Cambodia must improve its ability to prosecute those who organize and profit from the trafficking of humans, Mu Sochua, Minister of Women’s and Vet­eran’s Affairs, said Monday at the opening of the ministry’s new Counter-Trafficking Bureau.

Cambodian courts have interpreted anti-trafficking laws too narrowly, allowing sex offenders and human traffickers to walk free, Mu Sochua said.

The new bureau will focus on improving the capacity of the Women’s Affairs Ministry to deal with trafficking issues by sensitizing its members to the problem, which government officials admit is reaching epidemic levels.

“We respect the independence of the court but we need to build the capacity of the women’s ministry to push the courts in their implementation of the law,” Mu Sochua said.

Chanthol Oung, director of the Cambodian Women’s Crisis Cen­ter, said between 400 and 800 Cambodian women and children are trafficked to Thailand each month to work as prostitutes or beggars.

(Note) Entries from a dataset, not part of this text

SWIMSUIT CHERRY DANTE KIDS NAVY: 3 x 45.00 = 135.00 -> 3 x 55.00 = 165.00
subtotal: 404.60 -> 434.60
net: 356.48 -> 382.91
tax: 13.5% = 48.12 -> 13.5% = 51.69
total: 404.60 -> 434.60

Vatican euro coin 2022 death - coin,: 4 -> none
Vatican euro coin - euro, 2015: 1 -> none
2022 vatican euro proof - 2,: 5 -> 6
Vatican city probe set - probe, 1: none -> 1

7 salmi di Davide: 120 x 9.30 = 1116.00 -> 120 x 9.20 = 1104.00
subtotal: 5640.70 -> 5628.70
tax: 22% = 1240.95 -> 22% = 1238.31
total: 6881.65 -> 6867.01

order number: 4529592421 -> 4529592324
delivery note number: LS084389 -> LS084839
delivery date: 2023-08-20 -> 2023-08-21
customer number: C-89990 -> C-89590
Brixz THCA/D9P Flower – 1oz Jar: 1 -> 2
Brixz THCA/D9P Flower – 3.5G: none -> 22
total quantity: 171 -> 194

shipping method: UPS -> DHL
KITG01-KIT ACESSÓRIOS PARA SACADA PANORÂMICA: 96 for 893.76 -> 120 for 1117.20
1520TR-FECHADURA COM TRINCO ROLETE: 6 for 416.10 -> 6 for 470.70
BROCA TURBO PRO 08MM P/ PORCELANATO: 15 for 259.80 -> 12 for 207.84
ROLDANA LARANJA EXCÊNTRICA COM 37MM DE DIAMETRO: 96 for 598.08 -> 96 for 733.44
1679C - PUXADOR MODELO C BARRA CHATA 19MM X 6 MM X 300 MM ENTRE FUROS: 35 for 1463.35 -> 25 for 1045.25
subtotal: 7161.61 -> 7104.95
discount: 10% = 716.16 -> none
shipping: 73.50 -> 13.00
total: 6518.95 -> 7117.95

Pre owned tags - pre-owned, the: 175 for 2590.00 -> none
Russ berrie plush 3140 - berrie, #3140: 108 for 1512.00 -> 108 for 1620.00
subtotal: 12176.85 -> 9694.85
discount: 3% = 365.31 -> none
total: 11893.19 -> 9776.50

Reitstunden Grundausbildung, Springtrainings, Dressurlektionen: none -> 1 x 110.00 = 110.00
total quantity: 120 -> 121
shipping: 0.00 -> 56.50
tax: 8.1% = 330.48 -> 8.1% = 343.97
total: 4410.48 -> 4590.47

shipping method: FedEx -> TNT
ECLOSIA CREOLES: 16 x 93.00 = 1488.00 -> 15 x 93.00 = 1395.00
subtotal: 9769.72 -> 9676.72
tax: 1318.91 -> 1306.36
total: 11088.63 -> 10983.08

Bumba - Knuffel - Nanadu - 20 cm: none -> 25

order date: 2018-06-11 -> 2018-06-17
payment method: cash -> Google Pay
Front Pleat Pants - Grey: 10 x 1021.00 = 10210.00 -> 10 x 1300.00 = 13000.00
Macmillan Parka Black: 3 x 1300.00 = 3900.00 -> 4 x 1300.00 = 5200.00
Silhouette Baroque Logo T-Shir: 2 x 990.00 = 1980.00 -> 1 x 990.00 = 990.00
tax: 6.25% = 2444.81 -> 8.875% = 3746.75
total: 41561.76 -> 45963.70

Some police officers are also involved in sexual exploitation of children by either protecting brothel owners or directly trafficking children, Chanthol Oung said.

Mu Sochua also announced an intended amendment to the country’s trafficking law that will define a minor as anyone youn­ger than 18 years old—compared to the current limit of younger than 15 years old.

“Their are thousands of girls and boys between 15 and 18 years who suffer from trafficking and sexual exploitation and do not have justice because they are [outside the trafficking law],” Mu Sochua said.

The International Organization for Migration’s Andreas Lind,  coordinator of a three-year anti-trafficking project with the Wom­en’s Ministry, said 500 staff members at the ministry will be trained by both agencies in trafficking prevention measures.

The training will then be ex­tended to 1,500 staff members at other ministries, Lind said. Anti-trafficking information will also be publicized through national media.